=== DIRECTIONS ===
Look at the entries below and reproduce them exactly.

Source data
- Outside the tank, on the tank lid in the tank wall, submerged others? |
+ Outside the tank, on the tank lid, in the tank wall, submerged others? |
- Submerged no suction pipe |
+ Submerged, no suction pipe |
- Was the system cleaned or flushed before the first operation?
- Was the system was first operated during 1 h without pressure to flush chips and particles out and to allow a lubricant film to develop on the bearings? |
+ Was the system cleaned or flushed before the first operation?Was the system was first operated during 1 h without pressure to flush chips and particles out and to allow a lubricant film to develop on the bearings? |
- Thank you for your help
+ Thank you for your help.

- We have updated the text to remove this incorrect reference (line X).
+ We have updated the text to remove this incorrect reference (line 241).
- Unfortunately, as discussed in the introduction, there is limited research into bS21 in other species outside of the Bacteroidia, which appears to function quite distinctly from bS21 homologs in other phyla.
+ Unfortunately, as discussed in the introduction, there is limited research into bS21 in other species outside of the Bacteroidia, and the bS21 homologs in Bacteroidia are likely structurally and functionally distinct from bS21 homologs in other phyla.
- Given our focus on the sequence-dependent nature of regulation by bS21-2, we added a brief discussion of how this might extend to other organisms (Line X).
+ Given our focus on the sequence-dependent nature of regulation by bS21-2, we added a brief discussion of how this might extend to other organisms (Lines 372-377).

=== RESPONSE TO THE TASK ===
- Outside the tank, on the tank lid in the tank wall, submerged others? |
+ Outside the tank, on the tank lid, in the tank wall, submerged others? |
- Submerged no suction pipe |
+ Submerged, no suction pipe |
- Was the system cleaned or flushed before the first operation?
- Was the system was first operated during 1 h without pressure to flush chips and particles out and to allow a lubricant film to develop on the bearings? |
+ Was the system cleaned or flushed before the first operation?Was the system was first operated during 1 h without pressure to flush chips and particles out and to allow a lubricant film to develop on the bearings? |
- Thank you for your help
+ Thank you for your help.

- We have updated the text to remove this incorrect reference (line X).
+ We have updated the text to remove this incorrect reference (line 241).
- Unfortunately, as discussed in the introduction, there is limited research into bS21 in other species outside of the Bacteroidia, which appears to function quite distinctly from bS21 homologs in other phyla.
+ Unfortunately, as discussed in the introduction, there is limited research into bS21 in other species outside of the Bacteroidia, and the bS21 homologs in Bacteroidia are likely structurally and functionally distinct from bS21 homologs in other phyla.
- Given our focus on the sequence-dependent nature of regulation by bS21-2, we added a brief discussion of how this might extend to other organisms (Line X).
+ Given our focus on the sequence-dependent nature of regulation by bS21-2, we added a brief discussion of how this might extend to other organisms (Lines 372-377).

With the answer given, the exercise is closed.